Transform any string data into structured, queryable statistics using DuckDB's powerful analytical capabilities:

  • Automatic data type detection and conversion
  • JSON flattening and normalization
  • Time series data handling
  • Statistical analysis and aggregation support

πŸ“ˆ Intelligent Type Promotion System

Automatically promote database column types as your data grows:

Null β†’ Utinyint β†’ Smallint β†’ Integer β†’ Bigint β†’ Hugeint

The system intelligently handles type conversions to prevent data loss while optimizing storage and performance.

Installation

Prerequisites

  • Go 1.21 or higher
  • DuckDB C++ libraries (automatically handled by the Go driver)

Install

go get github.com/confetti-cms/timeline

Quick Start

// Get or create a timeline connection using the global connection manager
// (Directory creation is handled automatically in the timeline manager)
writer, err := timeline.GetTimelineConnectionManager().GetOrCreateConnection("./data/timeline.db")
if err != nil {
    return fmt.Errorf("failed to get timeline connection: %w", err)
}

// parse entry.message to object
row := timeline.ParseLineToValues("user logged in at 2023-12-25 14:30:00")
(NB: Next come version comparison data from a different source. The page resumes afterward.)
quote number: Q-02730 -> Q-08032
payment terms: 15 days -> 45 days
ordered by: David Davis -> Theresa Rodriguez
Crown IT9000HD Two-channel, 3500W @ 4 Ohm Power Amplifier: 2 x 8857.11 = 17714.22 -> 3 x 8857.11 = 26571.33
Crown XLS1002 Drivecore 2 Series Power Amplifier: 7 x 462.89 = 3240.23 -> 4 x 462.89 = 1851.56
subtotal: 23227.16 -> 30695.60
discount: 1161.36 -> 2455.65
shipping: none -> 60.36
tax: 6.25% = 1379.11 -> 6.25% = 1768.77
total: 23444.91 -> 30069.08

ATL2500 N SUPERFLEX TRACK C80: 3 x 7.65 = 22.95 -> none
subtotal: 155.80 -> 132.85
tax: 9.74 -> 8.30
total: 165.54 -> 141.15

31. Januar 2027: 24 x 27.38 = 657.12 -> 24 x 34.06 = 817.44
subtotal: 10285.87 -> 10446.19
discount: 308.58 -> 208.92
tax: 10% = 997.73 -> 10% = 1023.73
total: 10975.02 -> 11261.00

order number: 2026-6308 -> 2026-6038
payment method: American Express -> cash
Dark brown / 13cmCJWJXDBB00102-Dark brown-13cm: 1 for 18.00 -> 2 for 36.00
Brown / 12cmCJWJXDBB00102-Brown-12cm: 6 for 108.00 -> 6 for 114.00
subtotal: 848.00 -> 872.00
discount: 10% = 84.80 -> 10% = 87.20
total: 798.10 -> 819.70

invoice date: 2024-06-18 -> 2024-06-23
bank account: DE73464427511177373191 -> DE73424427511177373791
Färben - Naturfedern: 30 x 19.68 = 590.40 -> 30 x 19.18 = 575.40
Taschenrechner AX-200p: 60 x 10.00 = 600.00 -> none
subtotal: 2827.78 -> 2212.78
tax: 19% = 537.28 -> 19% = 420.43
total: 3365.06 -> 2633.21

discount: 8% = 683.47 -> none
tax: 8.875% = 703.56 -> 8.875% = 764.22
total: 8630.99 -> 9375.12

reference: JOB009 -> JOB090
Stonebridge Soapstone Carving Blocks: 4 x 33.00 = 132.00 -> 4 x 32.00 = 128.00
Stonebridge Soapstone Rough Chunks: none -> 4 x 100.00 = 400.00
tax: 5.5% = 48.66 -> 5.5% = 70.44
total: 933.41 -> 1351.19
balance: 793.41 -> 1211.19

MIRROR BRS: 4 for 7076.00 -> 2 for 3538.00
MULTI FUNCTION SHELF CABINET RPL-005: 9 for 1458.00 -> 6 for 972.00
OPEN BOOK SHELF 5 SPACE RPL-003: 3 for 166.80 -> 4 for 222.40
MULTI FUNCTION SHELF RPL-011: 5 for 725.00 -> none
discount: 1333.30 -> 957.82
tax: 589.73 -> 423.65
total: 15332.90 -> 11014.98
err = writer.Write(tableName, timeline.NewRow(entry.Timestamp, row))
if err != nil {
    return fmt.Errorf("failed to write log entry to duckdb: %w", err)
}

Advanced Usage

Storage Client with Persistent Database

package main

import (
    "github.com/confetti-cms/timeline"
)

func main() {
    // Create a persistent storage client
    writer, err := timeline.NewStorageClient("./data/timeline.db")
    if err != nil {
        panic(err)
    }
    defer writer.Close()

    // Use the timeline manager for connection pooling
    manager := timeline.GetTimelineConnectionManager()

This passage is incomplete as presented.